### DATA LISTING

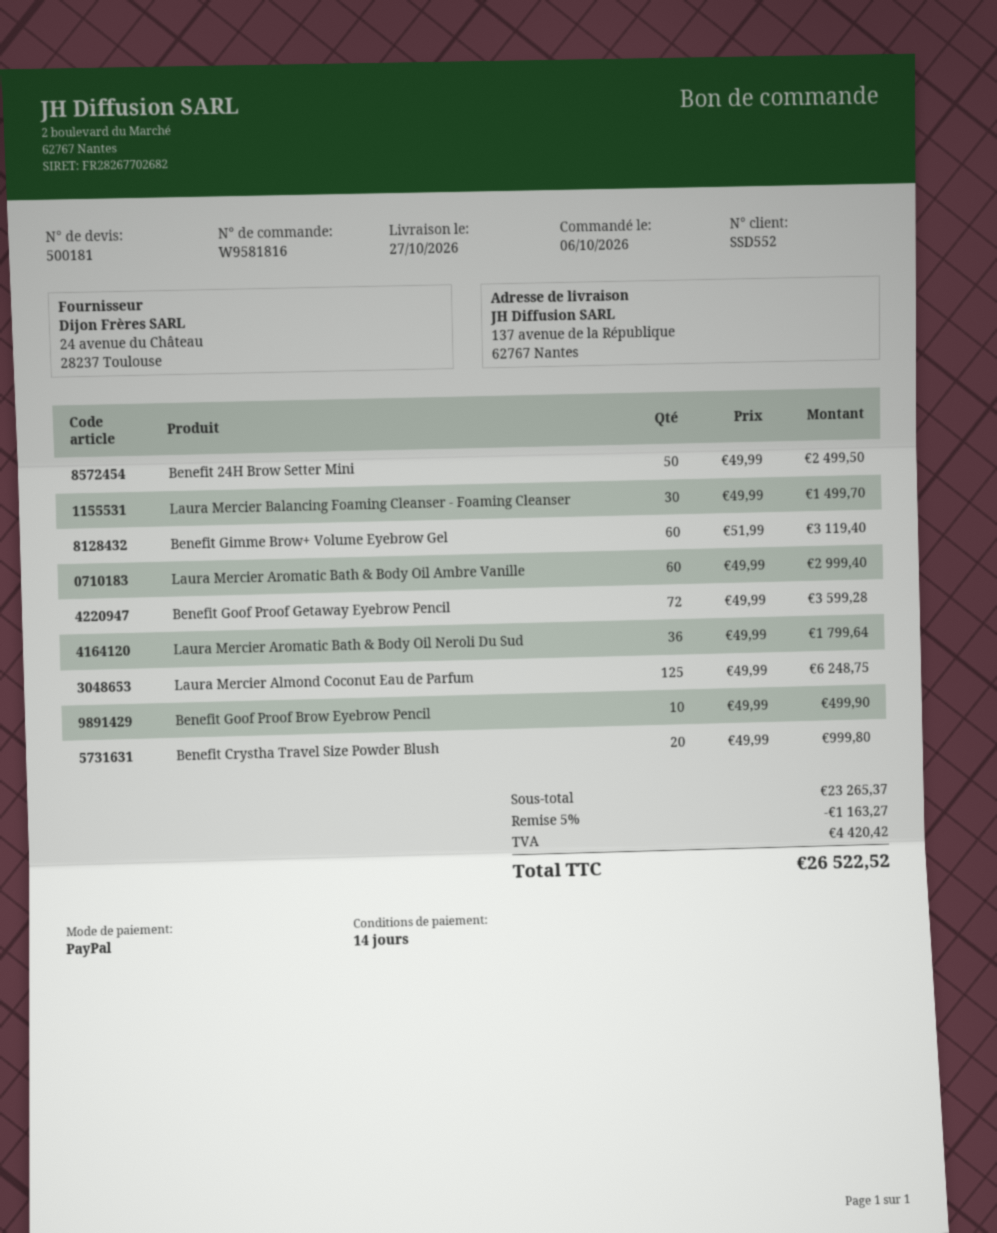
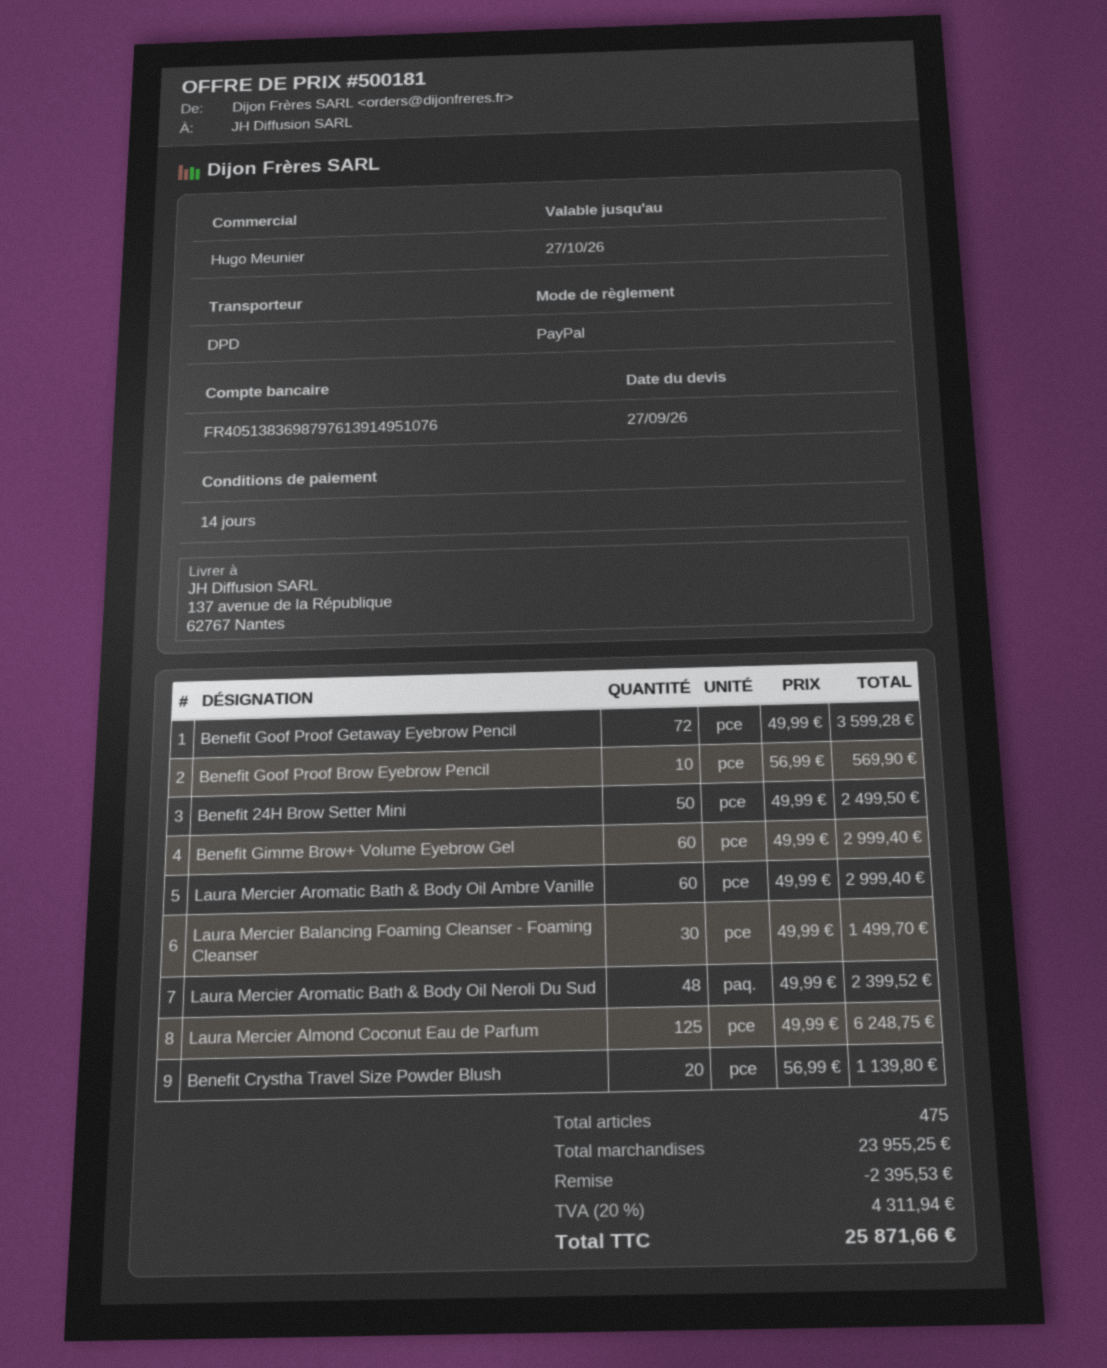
Benefit Gimme Brow+ Volume Eyebrow Gel: 60 x 51.99 = 3119.40 -> 60 x 49.99 = 2999.40
Laura Mercier Aromatic Bath & Body Oil Neroli Du Sud: 36 x 49.99 = 1799.64 -> 48 x 49.99 = 2399.52
Benefit Goof Proof Brow Eyebrow Pencil: 10 x 49.99 = 499.90 -> 10 x 56.99 = 569.90
Benefit Crystha Travel Size Powder Blush: 20 x 49.99 = 999.80 -> 20 x 56.99 = 1139.80
subtotal: 23265.37 -> 23955.25
discount: 1163.27 -> 2395.53
tax: 4420.42 -> 4311.94
total: 26522.52 -> 25871.66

######

> **ASSIGNED TASK**
Your answer must be an exact reproduction of all entries, containing no pictures.

> **RESPONSE BOX**
Benefit Gimme Brow+ Volume Eyebrow Gel: 60 x 51.99 = 3119.40 -> 60 x 49.99 = 2999.40
Laura Mercier Aromatic Bath & Body Oil Neroli Du Sud: 36 x 49.99 = 1799.64 -> 48 x 49.99 = 2399.52
Benefit Goof Proof Brow Eyebrow Pencil: 10 x 49.99 = 499.90 -> 10 x 56.99 = 569.90
Benefit Crystha Travel Size Powder Blush: 20 x 49.99 = 999.80 -> 20 x 56.99 = 1139.80
subtotal: 23265.37 -> 23955.25
discount: 1163.27 -> 2395.53
tax: 4420.42 -> 4311.94
total: 26522.52 -> 25871.66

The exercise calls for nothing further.